6 high schools in Tamworth, New South Wales, Australia.
272 adolescents who were in grades 7 and 10, were present on the test day, and reported recent wheeze were included in the study. 251 adolescents (92%; mean age 14 y, 55% girls) completed follow up.
3 schools (124 students) were cluster randomised to implement the adolescent peer led asthma education (Triple A) programme. The Triple A programme involved a 3 step approach to peer led education. In step 1, student volunteers in grade 11 were trained as leaders during a 6 hour workshop to educate their peers on asthma and its management; in step 2, teams of 3–4 of these leaders taught three 45 minute health lessons to grade 10 classes in their schools on how to critically analyse the barriers to asthma management by using games, videos, worksheets, and discussion; and in step 3, the grade 10 students developed short acts, dramas, and songs to present the key messages to grade 7 students. 3 schools (148 students) were cluster randomised to receive no programme.
Main outcome measures
Main outcomes included asthma QoL (overall, activities, symptoms, and emotions) and lung function.
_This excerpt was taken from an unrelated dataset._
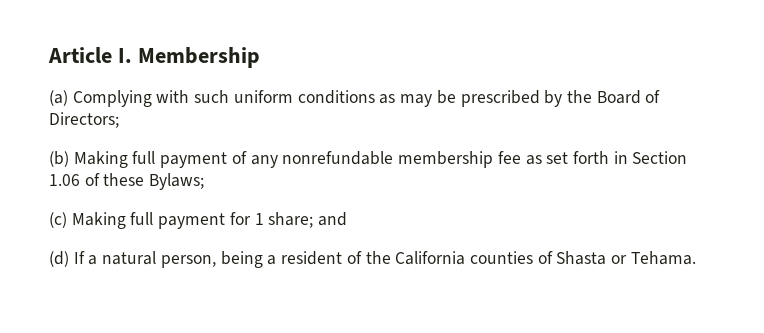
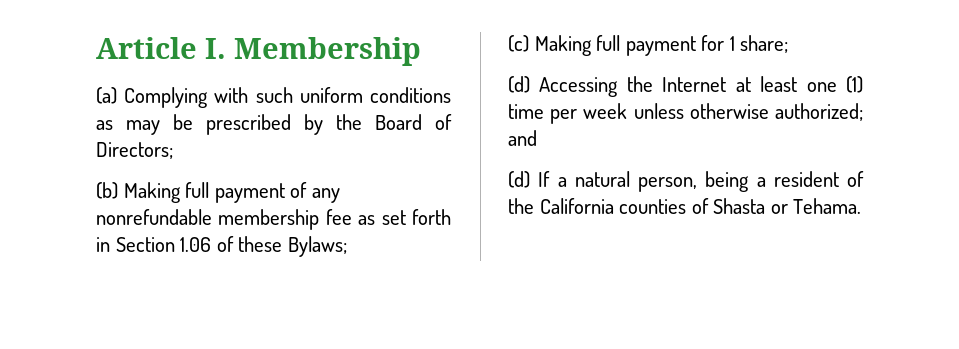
- (c) Making full payment for 1 share; and
+ (c) Making full payment for 1 share;
+ (d) Accessing the Internet at least one (1) time per week unless otherwise authorized; and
QoL was assessed using a self administered questionnaire. Improvement in QoL was considered clinically important with a change in score of >0.5 units.
Overall QoL and activities were higher for students in the Triple A programme than for those who were not (table). Grade 10 students in the Triple A programme reported an increase in QoL (p=0.01) (table), and grade 7 students did not (p=0.08). Grade 7 students in the Triple A programme reported an increase in activities (p=0.005) (table), and grade 10 students did not (p=0.53). Groups did not differ for emotions (p=0.14) or symptoms (p=0.15). Groups did not differ for improved lung function.
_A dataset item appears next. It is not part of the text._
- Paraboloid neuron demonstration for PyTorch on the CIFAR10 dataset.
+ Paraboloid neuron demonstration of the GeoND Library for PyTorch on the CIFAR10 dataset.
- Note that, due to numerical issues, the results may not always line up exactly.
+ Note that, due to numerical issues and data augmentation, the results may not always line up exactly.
In adolescents with asthma, a peer led asthma education programme was more effective than no programme for improving overall quality of life and activities.
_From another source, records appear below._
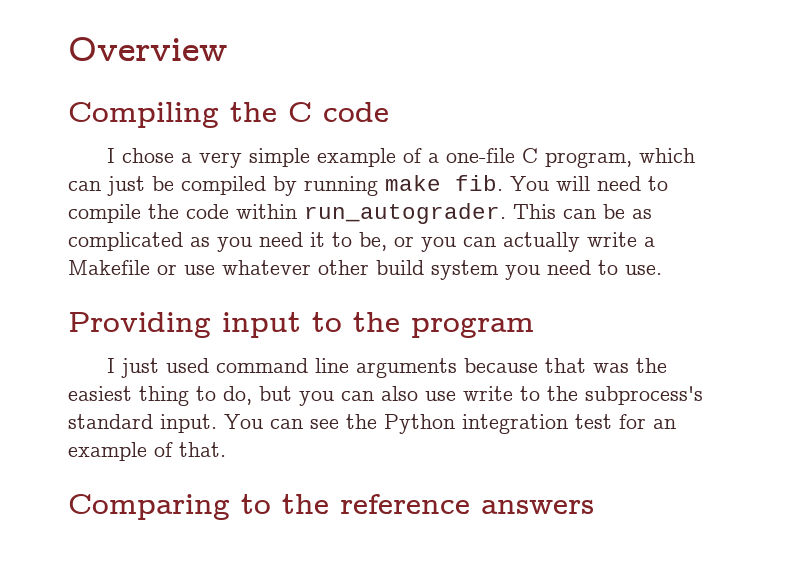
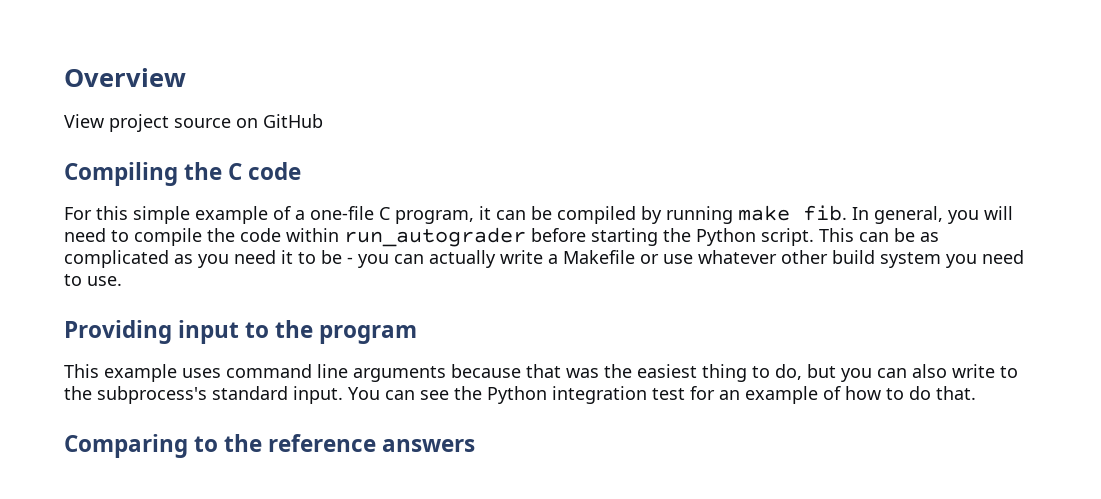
+ View project source on GitHub
- I chose a very simple example of a one-file C program, which can just be compiled by running make fib.
+ For this simple example of a one-file C program, it can be compiled by running make fib.
- You will need to compile the code within run_autograder.
+ In general, you will need to compile the code within run_autograder before starting the Python script.
- This can be as complicated as you need it to be, or you can actually write a Makefile or use whatever other build system you need to use.
+ This can be as complicated as you need it to be - you can actually write a Makefile or use whatever other build system you need to use.
- I just used command line arguments because that was the easiest thing to do, but you can also use write to the subprocess's standard input.
+ This example uses command line arguments because that was the easiest thing to do, but you can also write to the subprocess's standard input.
- You can see the Python integration test for an example of that.
+ You can see the Python integration test for an example of how to do that.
Current asthma consensus guidelines consider asthma education to be one of the most important components of asthma management, but unfortunately, this aspect of care is often neglected. Furthermore, we need to determine what types of educational interventions are most useful in the various subgroups of patients with asthma, such as adolescents. The study by Shah et al reports a new and promising approach to providing asthma education to adolescents through a peer led programme. It suggests that adolescents can learn from their peers and probably do so more often than from adult educators. Lung function improved in both groups. Because the intervention was done at the same time as the control group, the magnitude of the effect may have been underestimated as a result of contamination of the control group through awareness of the study in the community.
The level of asthma related morbidity in these adolescents seemed low; if a high morbidity subgroup had been chosen, the results might have been more striking.1 It would be worth repeating the study among adolescents who have recently visited an emergency room for acute asthma, as we recently did for adults.2 Furthermore, high morbidity groups are often non-attenders of educational programmes, and new initiatives, such as the one described by Shah et al, could be useful in motivating these patients to improved self management.
This study is important because it suggests the peer teaching approach that has been successful in drug use prevention among adolescents3 may be transferable to asthma education.